Kepada Hening yang Kusebut Sastra (Surat Terbuka untuk Para Penggiat Sastra di Surakarta)

Tulisan ini saya haturkan sebagai wujud penawaran bukan permintaan. Kusebut penawaran sebab tujuan yang diharapkan ialah terbentuknya perkawanan dalam konteks ikhtiar kebudayaan (Surakarta khususnya). Pun hasil dari kerja yang didapat pun bukan berupa hal-ikhwal yang dapat termanfaatkan praktis oleh saya secara pribadi, tetapi untuk generasi berikutnya, yang tentunya mencakup ‘berikutku’ dan ‘berikutmu’. Sebab dalam peng-iya-an yang saya tuju, bukanlah lahir dari rasa ewuh pekewuh atau rasa kasihan. Inginku jika diiyakan itu karena kesadaran yang didapat dari dialektika antara saya dengan anda.
Begini.

Soal keterkaitan sastra dan teater telah banyak para ahli yang membicarakannya, sebab tanpa dibicarakan pun mereka (sastra dan teater) telah terkait sejak dalam kandungan. Ketika orang menggagas sebuah pertunjukan teater, sastra telah seketika ada di dalam penguraian gagasan yang ingin disuguhkan dalam pertunjukkannya.
Teater perlu sastra, tapi apakah sastra perlu teater?

Itu adalah pertanyaan yang akan muncul di dalam masyarakat yang bergerak menuju kotak-kotak kardus kemasan. Nyatanya itulah kita saat ini. Tetapi di dalam masyarakat berwatak komunal yang cepat-cepat akan kita tinggalkan, unsur-unsur yang terkait di dalam pertunjukan seni, tidak akan mempertanyakan keterkaitan itu, mana yang membutuhkan dan mana yang dibutuhkan. Unsur-unsur itu lebur, dan soal manfaat apa yang didapat dari sisi penggiat teater dan sisi penggiat sastra, berada pada wilayah abstrak masing-masing. Tetapi untuk kepentingan tulisan ini, saya berikan contoh kasus berikut.

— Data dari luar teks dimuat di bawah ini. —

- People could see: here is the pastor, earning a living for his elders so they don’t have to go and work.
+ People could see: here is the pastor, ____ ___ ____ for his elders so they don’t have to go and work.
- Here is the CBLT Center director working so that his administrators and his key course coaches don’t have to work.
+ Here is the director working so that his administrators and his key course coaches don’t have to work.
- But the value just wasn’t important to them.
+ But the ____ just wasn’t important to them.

Pada masa pendahulu kita, penulis-penulis ternama pada masa itu cenderung memiliki keterkaitan dengan teater di dalam biografinya. Sebab apa kecenderungan itu ada? Saya hanya bisa menerka, sebab saya tidak hidup di masa itu, saya hidup di masa yang sudah begini (tak lagi begitu). Bahkan lebih luas lagi, pergaulan penggiat seni yang diwadahi teater juga mencakup bidang-bidang selain sastra (seni rupa, musik, tari, dll). Hal itu lumrah jika kita melihat teater di dalam kaca mata ideal, yakni merupakan kesenian pertunjukan yang memadukan berbagai unsur seni. Lumrah jika ideal, dan itu terjadi pada masa sebelum sekarang. Kenapa tidak berlanjut?

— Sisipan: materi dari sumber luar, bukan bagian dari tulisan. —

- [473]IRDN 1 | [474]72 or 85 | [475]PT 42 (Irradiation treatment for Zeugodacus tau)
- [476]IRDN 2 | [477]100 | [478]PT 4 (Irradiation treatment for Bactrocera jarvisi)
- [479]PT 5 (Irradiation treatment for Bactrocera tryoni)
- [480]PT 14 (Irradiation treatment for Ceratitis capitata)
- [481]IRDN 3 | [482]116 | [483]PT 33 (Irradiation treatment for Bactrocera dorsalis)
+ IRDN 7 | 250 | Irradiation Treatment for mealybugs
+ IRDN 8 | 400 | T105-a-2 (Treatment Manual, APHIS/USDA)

Keadaan ‘lumrah jika ideal’ itu saya baca di dalam dokumentasi literasi. Sungguh beruntung saya mendapati dokumentasi berbentuk literasi mengenai perteateran pada masa itu yang tersebar di berbagai media pada masa tersebut. Alangkah beruntung saya mendapatkan gambaran keadaan di luar panggung, lalu apakah generasi setelah saya akan seberuntung saya, jika mereka ingin tahu mengenai gambaran perteateran di masa saya?

Kembali ke soal sastra dan pertunjukan. Pertanyaan pada akhir paragraf di atas, adalah kegelisahan saya. Sehingga ketika saya diberi kesempatan berbicara mengenai keterkaitan sastra dan teater, poin itu yang akan saya sampaikan dalam wujud tawaran; bagaimana jika pertunjukan teater menjadi wilayah bahan yang ditulis oleh penggiat sastra di Surakarta?

Bagaimana?
Meskipun alat pendokumentasian foto dan video telah mampu dihadirkan oleh penggiat teater sendiri di dalam pertunjukkannya, tetapi dokumentasi sastra belum. Kritik pertunjukan (teater), belum meramaikan khasanah teater dan sastra di Surakarta. Resensi, ulasan, juga karya sastra yang lahir dari melihat pertunjukan, kritik pertunjukan tidak saya dapati menjadi sesuatu yang ambil bagian, jika dilihat dari sudut pandang saya sebagai penggiat teater. Jika melihat dari banyaknya dokumentasi tertulis di masa yang dulu hal tersebut telah terjadi bahkan terjalin, kenapa tidak berlanjut? Bukankah itu hal yang baik? Dan sayang sekali jika pertanyaan-pertanyaan itu hanya dijawab dengan; “Saya sudah pernah melakukannnya dulu!”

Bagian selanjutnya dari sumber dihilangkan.